◆ **INFORMATION SUPPLIED**:
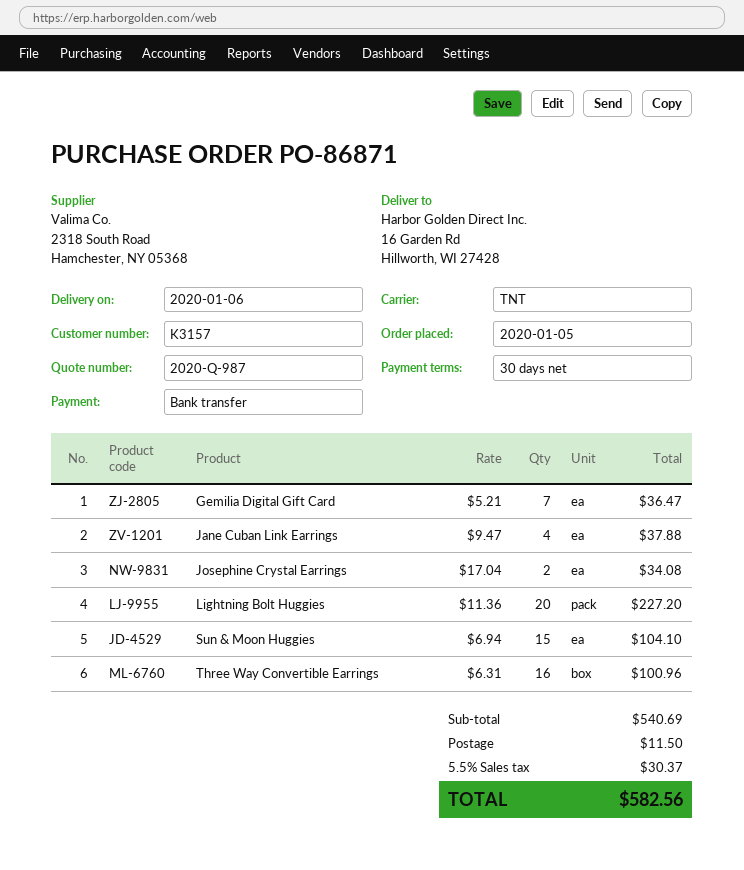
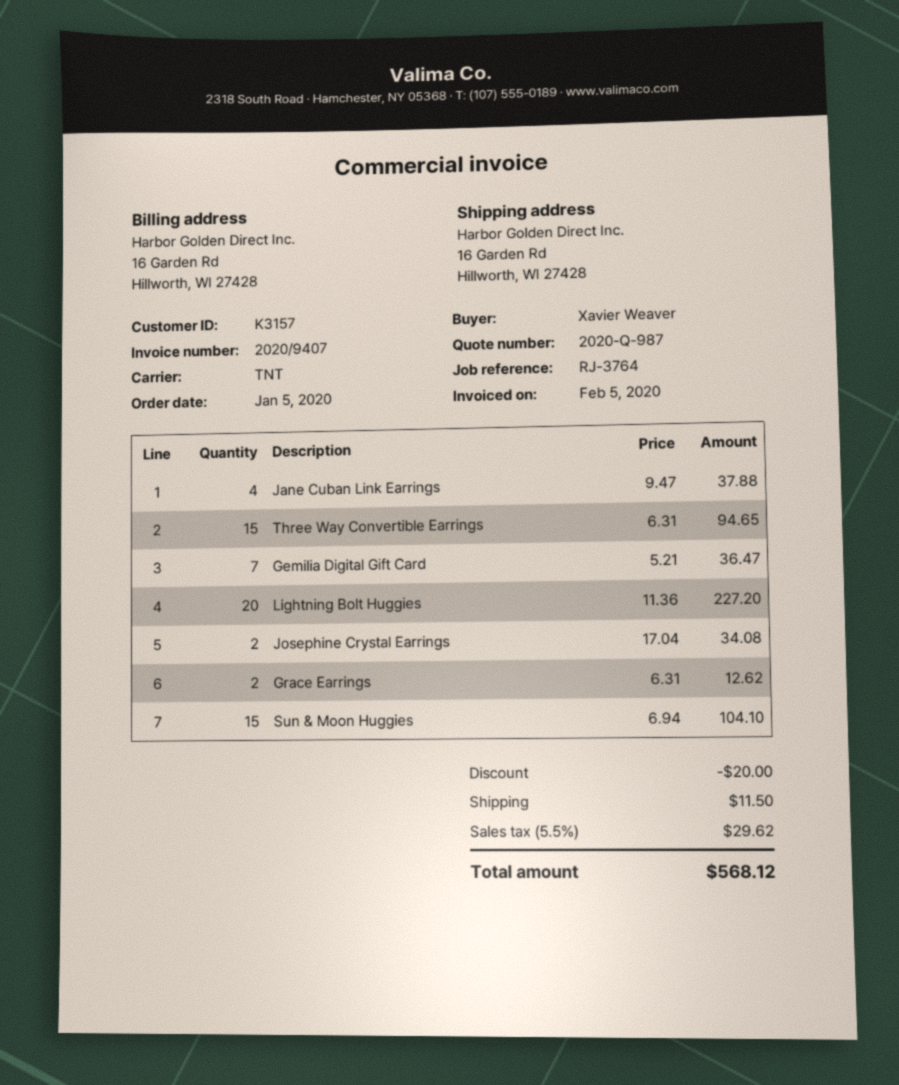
Three Way Convertible Earrings: 16 x 6.31 = 100.96 -> 15 x 6.31 = 94.65
Grace Earrings: none -> 2 x 6.31 = 12.62
discount: none -> 20.00
tax: 5.5% = 30.37 -> 5.5% = 29.62
total: 582.56 -> 568.12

◆ **ABOUT THIS TASK**: A faithful copy of every record is needed here. Leave the images out of it.

◆ **RESPONSE TO THIS EXERCISE**:
Three Way Convertible Earrings: 16 x 6.31 = 100.96 -> 15 x 6.31 = 94.65
Grace Earrings: none -> 2 x 6.31 = 12.62
discount: none -> 20.00
tax: 5.5% = 30.37 -> 5.5% = 29.62
total: 582.56 -> 568.12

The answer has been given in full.